STUDY MATERIAL —
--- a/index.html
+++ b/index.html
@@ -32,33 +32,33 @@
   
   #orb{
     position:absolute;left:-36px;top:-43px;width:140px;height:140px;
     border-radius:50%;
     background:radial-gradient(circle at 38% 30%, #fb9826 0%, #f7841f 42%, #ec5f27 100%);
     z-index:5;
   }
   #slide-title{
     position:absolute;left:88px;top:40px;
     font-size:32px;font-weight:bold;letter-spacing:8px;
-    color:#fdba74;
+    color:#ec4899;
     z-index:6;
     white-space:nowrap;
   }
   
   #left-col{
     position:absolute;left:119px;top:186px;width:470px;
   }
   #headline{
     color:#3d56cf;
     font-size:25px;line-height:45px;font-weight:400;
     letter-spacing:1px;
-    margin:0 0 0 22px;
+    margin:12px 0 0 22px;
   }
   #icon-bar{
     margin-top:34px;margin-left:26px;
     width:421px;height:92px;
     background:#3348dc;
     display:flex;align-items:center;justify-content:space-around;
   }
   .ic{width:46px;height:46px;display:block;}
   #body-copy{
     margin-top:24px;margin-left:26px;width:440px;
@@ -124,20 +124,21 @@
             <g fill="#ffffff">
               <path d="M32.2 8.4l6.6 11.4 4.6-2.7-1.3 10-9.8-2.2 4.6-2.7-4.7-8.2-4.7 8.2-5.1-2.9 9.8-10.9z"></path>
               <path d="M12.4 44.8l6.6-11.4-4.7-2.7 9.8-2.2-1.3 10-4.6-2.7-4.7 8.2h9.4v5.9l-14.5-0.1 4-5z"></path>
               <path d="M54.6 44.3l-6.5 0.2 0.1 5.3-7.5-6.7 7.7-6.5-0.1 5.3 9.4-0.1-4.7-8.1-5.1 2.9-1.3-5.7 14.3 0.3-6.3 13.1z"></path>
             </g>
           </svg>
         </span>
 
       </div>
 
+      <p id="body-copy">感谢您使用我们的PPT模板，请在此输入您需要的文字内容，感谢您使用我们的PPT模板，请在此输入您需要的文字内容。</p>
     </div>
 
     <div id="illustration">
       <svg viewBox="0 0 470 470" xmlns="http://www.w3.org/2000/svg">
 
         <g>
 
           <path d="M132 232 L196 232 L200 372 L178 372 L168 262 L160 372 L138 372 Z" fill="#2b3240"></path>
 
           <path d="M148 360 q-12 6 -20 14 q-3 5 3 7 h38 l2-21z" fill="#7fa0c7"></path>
--
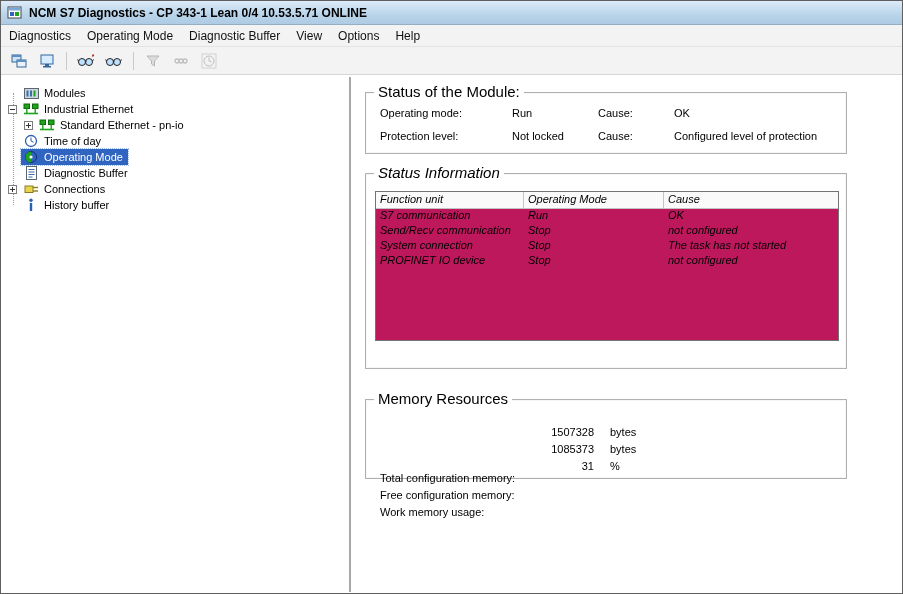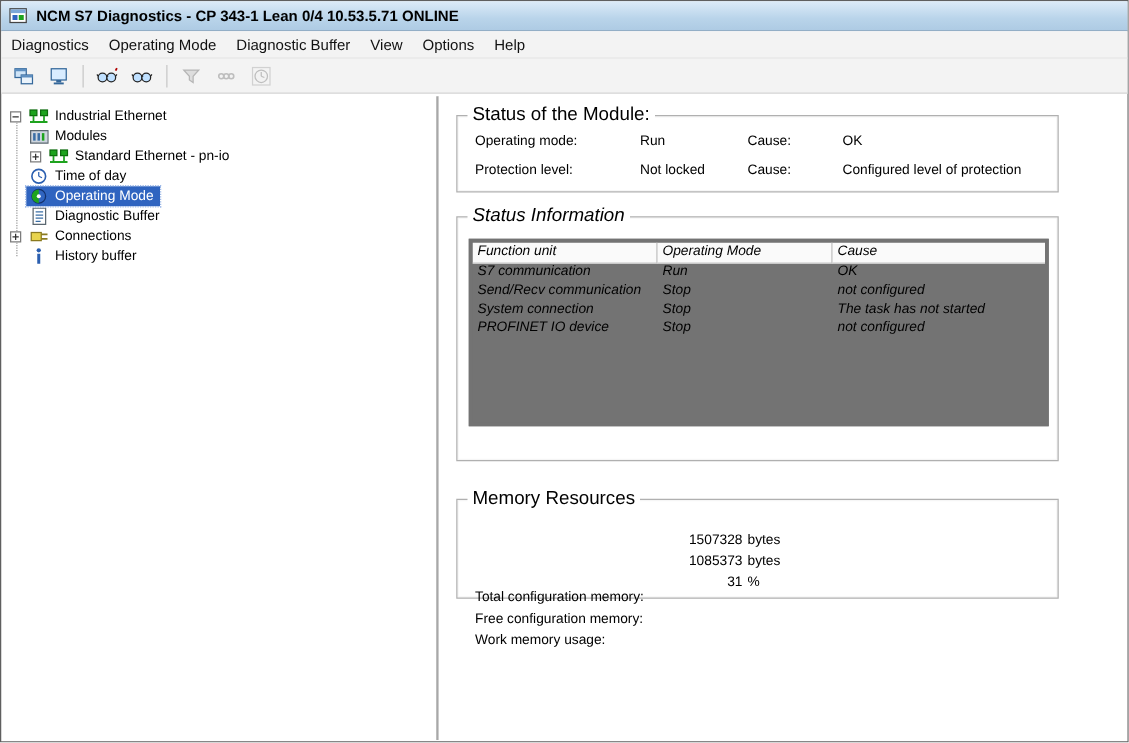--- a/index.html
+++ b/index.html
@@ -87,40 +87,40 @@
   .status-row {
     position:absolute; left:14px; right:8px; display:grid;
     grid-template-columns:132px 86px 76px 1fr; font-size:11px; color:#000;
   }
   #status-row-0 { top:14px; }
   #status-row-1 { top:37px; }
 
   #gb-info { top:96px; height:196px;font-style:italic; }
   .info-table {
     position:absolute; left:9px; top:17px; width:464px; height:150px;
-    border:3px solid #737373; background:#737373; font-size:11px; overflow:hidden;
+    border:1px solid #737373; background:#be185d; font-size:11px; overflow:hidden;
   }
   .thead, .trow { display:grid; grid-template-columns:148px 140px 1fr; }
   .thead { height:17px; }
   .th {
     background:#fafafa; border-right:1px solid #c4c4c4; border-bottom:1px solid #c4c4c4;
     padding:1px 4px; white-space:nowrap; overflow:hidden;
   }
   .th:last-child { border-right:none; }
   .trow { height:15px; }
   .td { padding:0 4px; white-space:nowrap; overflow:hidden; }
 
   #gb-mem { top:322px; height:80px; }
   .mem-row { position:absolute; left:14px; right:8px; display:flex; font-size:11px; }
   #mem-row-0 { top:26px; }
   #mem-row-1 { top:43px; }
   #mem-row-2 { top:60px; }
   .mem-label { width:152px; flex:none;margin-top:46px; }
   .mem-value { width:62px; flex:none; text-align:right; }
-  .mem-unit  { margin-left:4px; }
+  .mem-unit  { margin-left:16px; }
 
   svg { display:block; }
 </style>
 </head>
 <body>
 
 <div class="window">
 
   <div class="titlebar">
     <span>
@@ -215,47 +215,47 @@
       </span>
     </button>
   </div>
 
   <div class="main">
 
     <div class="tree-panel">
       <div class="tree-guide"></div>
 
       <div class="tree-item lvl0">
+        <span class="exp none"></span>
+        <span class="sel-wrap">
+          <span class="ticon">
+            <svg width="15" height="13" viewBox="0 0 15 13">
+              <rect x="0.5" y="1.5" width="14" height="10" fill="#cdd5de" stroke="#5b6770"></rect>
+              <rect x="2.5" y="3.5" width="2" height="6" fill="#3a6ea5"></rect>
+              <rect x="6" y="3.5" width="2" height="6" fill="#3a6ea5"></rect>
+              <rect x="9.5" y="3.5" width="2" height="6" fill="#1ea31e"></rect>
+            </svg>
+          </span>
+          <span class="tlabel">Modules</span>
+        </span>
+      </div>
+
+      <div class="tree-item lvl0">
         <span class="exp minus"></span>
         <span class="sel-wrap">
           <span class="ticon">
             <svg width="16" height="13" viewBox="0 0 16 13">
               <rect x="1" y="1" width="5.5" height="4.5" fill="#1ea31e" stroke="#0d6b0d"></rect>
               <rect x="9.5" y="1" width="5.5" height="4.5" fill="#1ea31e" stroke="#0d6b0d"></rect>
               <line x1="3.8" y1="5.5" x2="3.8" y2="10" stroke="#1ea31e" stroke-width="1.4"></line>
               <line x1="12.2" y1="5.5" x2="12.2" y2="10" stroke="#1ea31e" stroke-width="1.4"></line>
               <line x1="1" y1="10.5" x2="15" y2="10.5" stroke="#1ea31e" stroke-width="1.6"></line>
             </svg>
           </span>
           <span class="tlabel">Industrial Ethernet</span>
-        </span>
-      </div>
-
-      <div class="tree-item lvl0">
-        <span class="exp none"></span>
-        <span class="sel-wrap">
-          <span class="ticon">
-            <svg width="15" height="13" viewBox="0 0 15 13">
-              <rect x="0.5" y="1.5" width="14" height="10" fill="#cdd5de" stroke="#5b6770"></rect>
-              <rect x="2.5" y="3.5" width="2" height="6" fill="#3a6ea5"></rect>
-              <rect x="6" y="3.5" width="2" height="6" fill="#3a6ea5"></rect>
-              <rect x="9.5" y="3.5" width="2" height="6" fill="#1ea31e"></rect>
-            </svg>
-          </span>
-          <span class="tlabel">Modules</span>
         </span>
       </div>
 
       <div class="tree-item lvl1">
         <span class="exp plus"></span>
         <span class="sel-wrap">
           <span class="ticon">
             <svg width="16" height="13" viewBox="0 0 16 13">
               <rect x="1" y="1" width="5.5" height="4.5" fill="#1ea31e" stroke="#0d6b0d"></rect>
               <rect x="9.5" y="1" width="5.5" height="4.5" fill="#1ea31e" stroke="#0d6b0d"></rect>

WORK INSTRUCTION —
Go through the entries. Report every line that contains the word "hidden".

ANSWER SECTION —
-    border:3px solid #737373; background:#737373; font-size:11px; overflow:hidden;
+    border:1px solid #737373; background:#be185d; font-size:11px; overflow:hidden;
     padding:1px 4px; white-space:nowrap; overflow:hidden;
   .td { padding:0 4px; white-space:nowrap; overflow:hidden; }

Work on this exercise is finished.